Data for this exercise:
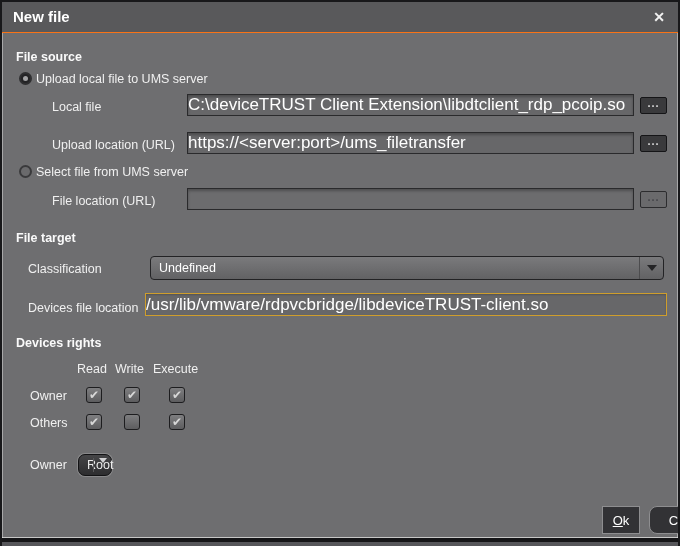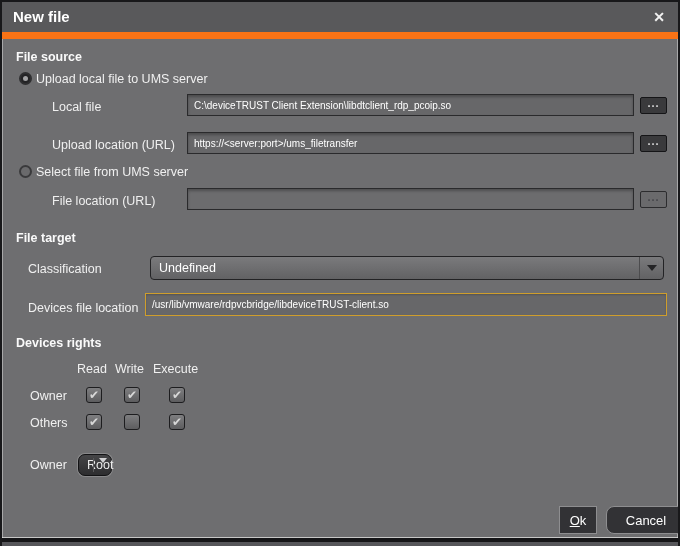"New file" .titlebar { border-bottom: 7px solid #f97316 -> 1px solid #f97316 }
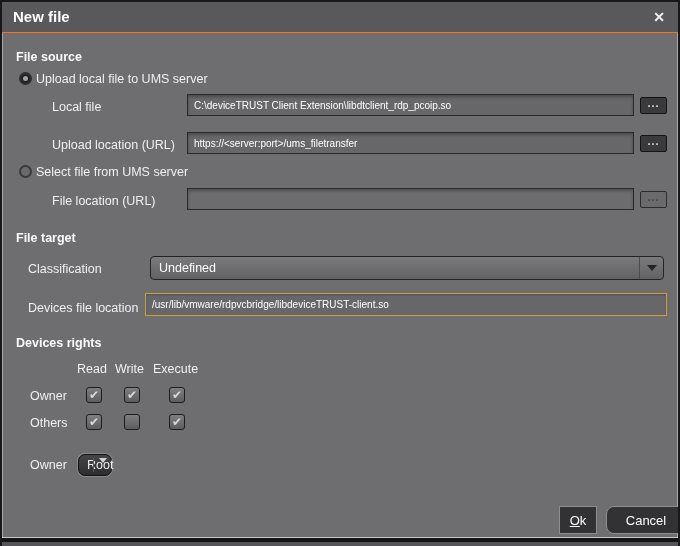"C:\deviceTRUST Client" .field { font-size: 10px -> 17px; padding: 0 6px -> 0 0 }
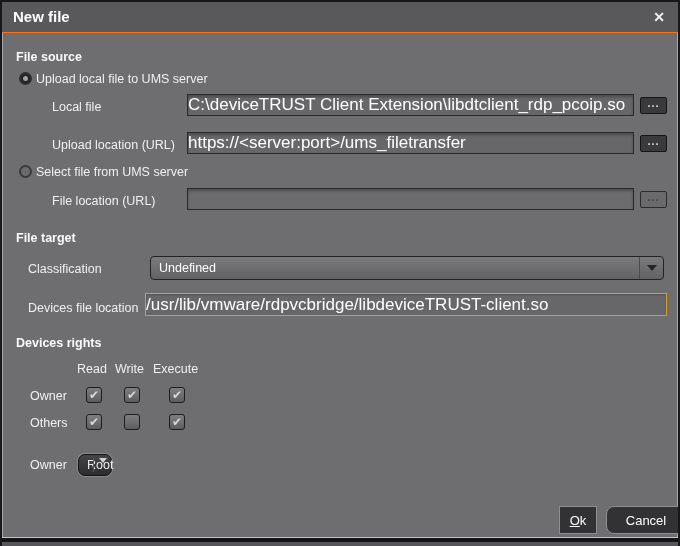"Ok" .btn { margin-left: none -> 43px }
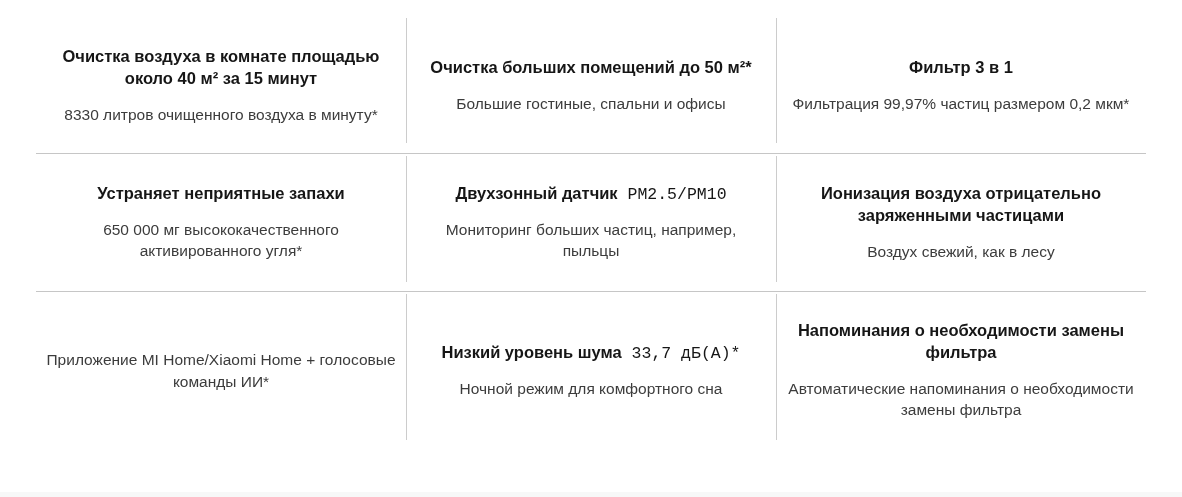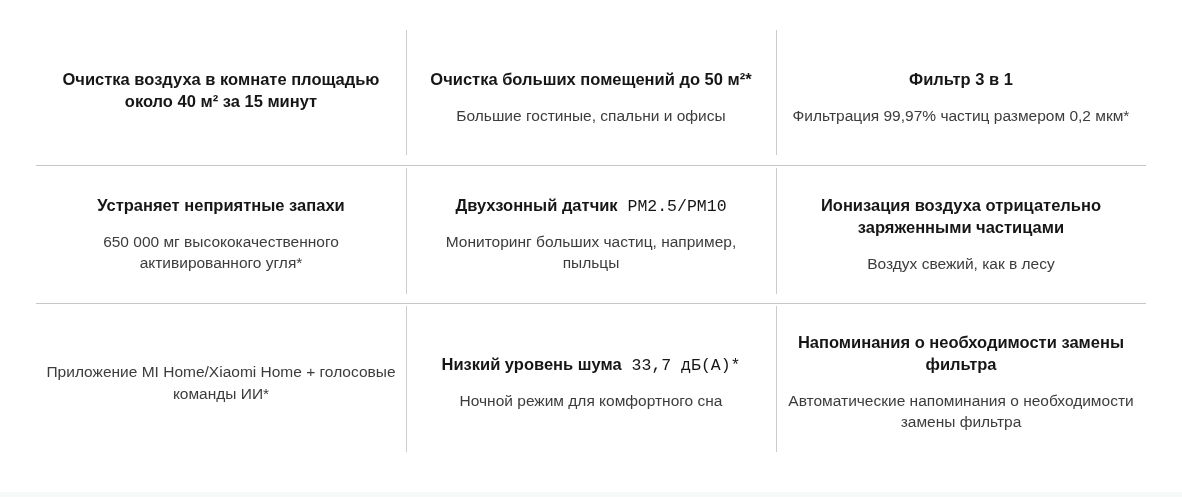"Очистка воздуха в комнате площадью" .features { margin: 16px 36px -> 4px 36px }
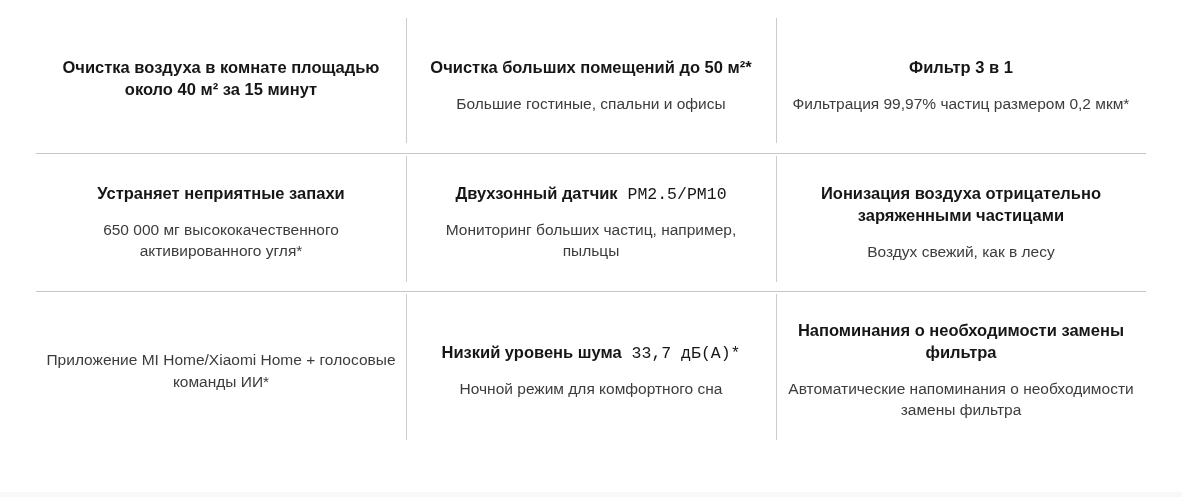"8330 литров очищенного воздуха в" div.feature-subtitle { html: none -> <div>8330 литров очищенного воздуха в минуту*</div> }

Your objective:
For this exercise, set down exactly the lines that run from the line holding "font-size: 10px ->" to the last line of the records above; include both end lines and omit pictures.

Output below:
"C:\deviceTRUST Client" .field { font-size: 10px -> 17px; padding: 0 6px -> 0 0 }
"Ok" .btn { margin-left: none -> 43px }
"Очистка воздуха в комнате площадью" .features { margin: 16px 36px -> 4px 36px }
"8330 литров очищенного воздуха в" div.feature-subtitle { html: none -> <div>8330 литров очищенного воздуха в минуту*</div> }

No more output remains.